Marie Antoinette on Trial: Your Cut-Out-and-Keep Guide to Reading the Trial, Part 3

There aren’t many things I’m good at doing if I’m suddenly woken up from sleeping. Operating a pair of trousers is a challenge, walking in a straight line a chore, and conducting a meaningful conversation a scientific impossibility.

I don’t want to become one of those web sites that worship the ground Marie Antoinette walked on, but on this most basic trouser-operating, conversation-having level, Marie Antoinette was something of a god. On that bitterly cold night, on 12th October 1794, the former queen was woken and taken from her cell to the Great Hall of the Revolutionary Tribunal. The room was inkily dark – only two candles flickered in the large space – making it more or less impossible to determine how many people were in the room, who exactly they were, or which shadow was speaking at any one time. Eventually, the figure of Antoine Quentin Fouquier-Tinville, the President of the Tribunal, emerged out of the gloom. Fouquier-Tinville had already earned himself the reputation as one of the Revolution’s attack dogs, having conducted the trials of such revolutionary bête noires as Charlotte Corday (Marat’s assassin) and many other less famous unfortunates. Totally ruthless in pursuit of revolutionary justice, legend had it he slept with an armed guard at his door and a hatchet under his bed, for fear of the people he was sworn to protect.

Antoine Quentin Fouquier-Tinville

Fouqier-Tinville was not an easy man to square up to at the best of times, and these were not the best of times. Marie Antoinette arrived in the chamber for the secret interrogation having no prior knowledge that it was to take place, much less what would be asked of her. She had no legal counsel of any kind, and was utterly alone in the room. She had been imprisoned for many months; both her mental and physical health were as low as they had ever been. But if nothing else, Antoinette was a performer, and in the secret interrogation she turns in the performance of a lifetime.

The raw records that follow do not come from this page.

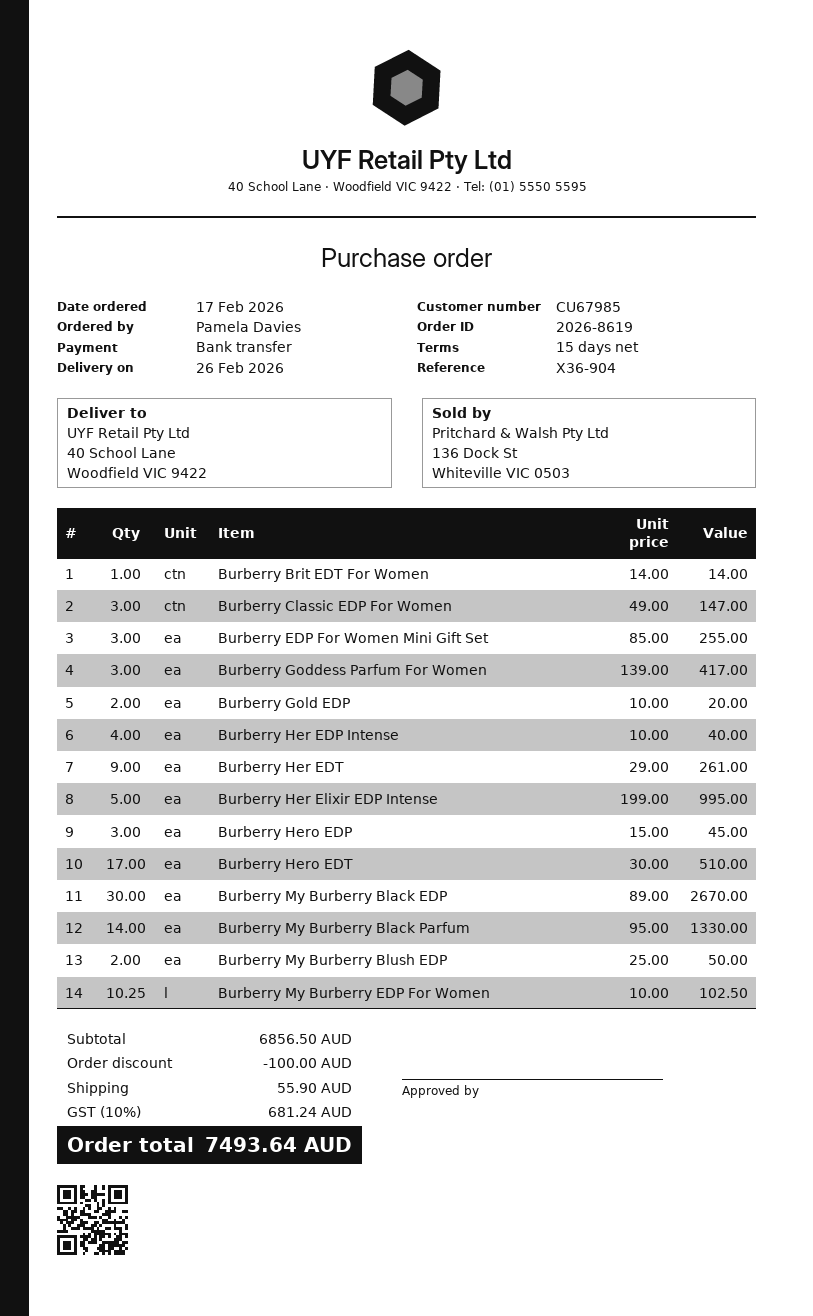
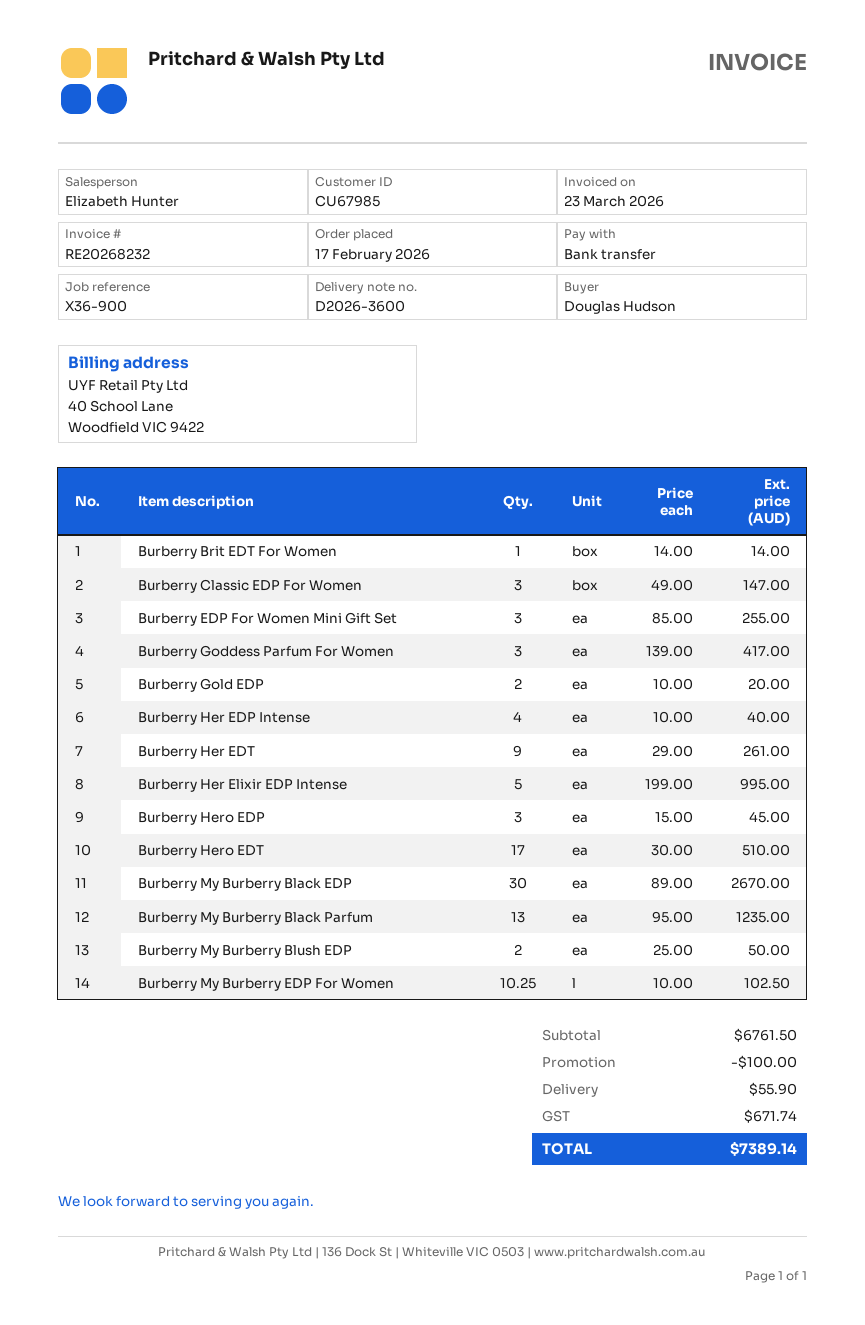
reference: X36-904 -> X36-900
ordered by: Pamela Davies -> Douglas Hudson
Burberry My Burberry Black Parfum: 14 x 95.00 = 1330.00 -> 13 x 95.00 = 1235.00
subtotal: 6856.50 -> 6761.50
tax: 681.24 -> 671.74
total: 7493.64 -> 7389.14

The entire purpose of the secret interrogation was to try to obtain evidence that could be used against Marie Antoinette in the trial. There was of course no opportunity to plead the Fifth here. As we shall see, though Marie Antoinette’s guilt was pre-determined and already certain in the minds of almost everyone in France, the actual case that had been assembled against her was in most particulars very far from impressive. Fouquier-Tinville, in short, needed Marie Antoinette to slip up here, to give something away under pressure – hence fetching her in the middle of the night, hence the darkness, hence the lack of ceremony and quick-fire questioning. stromectol pret farmacie

Who knows if Marie Antoinette had decided her gameplan at some point previously, or if it came to her on the spot, but her approach (as it will be throughout the trial) is to remain matter-of-fact to a level which is almost robotic, to never rise to bait or give emotional answers, and to be as brief as possible. This is an especially clever tactic in contrast to the hyperbolic, hysterical fervour of her accusers. Though it was always likely to be construed by her enemies as yet another example of her legendary coldness, it provided her with a solid emotional compass to guide her through the most dramatic moments of the trial. Perhaps we can even go further – perhaps this is the stance of a woman who deep down knows that her death is coming, and has determined to deny every possible ounce of satisfaction she can to the people who will exact it.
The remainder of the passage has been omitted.